#### [Description of the task]
Among the lines below, how many have the string "input" in them? Only the number is wanted.
** Opening Supplied material block **
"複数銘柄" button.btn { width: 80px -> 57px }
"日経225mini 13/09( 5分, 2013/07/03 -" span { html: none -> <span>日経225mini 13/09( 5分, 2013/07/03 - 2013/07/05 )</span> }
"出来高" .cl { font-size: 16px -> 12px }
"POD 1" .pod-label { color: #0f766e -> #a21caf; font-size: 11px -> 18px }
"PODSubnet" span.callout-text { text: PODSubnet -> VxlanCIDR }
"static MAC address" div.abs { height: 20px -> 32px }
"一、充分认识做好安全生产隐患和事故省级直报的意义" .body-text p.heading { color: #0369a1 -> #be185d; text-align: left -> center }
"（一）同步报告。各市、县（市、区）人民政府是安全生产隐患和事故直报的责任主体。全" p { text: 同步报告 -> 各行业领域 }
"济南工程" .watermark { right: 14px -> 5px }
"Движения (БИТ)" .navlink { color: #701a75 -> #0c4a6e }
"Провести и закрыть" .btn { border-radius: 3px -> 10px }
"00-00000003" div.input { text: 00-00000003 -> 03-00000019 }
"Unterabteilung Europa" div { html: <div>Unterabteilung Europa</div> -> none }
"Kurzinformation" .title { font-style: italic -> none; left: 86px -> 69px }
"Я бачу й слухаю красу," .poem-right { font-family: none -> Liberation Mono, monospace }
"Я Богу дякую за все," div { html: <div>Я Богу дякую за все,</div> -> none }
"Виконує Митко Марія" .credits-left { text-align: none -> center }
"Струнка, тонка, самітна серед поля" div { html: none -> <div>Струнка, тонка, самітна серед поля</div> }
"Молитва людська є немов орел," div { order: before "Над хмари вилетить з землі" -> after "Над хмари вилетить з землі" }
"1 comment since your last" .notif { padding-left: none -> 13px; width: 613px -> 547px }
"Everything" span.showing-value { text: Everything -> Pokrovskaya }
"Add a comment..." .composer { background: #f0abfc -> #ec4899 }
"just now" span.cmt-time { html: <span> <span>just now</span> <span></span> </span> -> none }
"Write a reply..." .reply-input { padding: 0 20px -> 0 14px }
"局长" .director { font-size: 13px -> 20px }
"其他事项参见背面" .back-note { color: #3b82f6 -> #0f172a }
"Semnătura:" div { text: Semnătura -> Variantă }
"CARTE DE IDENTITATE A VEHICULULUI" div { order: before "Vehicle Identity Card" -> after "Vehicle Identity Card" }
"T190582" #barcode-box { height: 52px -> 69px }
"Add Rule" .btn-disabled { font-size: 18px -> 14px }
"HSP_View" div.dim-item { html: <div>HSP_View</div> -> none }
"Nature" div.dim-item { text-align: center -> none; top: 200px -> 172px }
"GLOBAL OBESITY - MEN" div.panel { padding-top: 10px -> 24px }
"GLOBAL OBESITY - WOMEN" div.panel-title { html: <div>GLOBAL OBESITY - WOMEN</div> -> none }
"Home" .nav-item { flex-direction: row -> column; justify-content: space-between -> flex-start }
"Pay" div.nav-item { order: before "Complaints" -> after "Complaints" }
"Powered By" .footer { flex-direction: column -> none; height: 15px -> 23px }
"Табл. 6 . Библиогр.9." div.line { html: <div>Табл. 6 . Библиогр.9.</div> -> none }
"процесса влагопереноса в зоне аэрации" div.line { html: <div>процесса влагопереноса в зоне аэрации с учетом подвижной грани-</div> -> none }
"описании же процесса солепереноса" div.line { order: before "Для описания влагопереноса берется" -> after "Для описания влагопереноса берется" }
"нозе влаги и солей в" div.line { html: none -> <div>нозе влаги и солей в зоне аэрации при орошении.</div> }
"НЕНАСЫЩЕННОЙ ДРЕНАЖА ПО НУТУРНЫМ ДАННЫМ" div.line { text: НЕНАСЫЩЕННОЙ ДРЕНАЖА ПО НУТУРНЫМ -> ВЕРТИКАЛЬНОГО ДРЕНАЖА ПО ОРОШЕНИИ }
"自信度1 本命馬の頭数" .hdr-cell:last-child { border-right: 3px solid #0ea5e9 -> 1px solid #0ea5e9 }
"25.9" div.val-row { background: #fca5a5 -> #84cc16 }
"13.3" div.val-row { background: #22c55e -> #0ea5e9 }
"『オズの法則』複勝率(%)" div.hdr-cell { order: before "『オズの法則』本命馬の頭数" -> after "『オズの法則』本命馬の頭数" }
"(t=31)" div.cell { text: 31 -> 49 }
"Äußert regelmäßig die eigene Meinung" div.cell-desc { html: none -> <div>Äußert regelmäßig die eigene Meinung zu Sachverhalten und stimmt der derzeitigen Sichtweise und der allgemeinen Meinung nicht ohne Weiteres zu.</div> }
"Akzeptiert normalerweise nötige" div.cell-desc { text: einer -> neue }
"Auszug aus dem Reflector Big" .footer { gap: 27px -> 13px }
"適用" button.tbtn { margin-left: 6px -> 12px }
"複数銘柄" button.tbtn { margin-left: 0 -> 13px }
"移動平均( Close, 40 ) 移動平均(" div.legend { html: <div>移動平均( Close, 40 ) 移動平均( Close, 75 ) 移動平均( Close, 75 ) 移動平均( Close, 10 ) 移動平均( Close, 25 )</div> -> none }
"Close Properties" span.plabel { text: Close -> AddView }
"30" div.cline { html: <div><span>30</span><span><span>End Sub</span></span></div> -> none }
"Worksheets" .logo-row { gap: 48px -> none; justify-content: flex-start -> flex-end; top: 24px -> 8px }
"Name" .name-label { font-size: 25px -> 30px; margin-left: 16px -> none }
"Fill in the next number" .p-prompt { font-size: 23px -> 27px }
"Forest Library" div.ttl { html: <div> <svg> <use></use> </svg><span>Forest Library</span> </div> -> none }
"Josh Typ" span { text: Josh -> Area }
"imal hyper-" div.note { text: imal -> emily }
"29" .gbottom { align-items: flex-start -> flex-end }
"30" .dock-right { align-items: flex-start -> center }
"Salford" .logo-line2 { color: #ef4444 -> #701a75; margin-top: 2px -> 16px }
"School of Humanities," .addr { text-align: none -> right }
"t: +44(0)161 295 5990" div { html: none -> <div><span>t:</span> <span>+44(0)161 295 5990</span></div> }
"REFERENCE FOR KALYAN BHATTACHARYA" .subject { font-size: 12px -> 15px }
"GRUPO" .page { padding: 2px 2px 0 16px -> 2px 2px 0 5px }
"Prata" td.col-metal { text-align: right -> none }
** Closing Supplied material block **
#### [Solution to this task]
2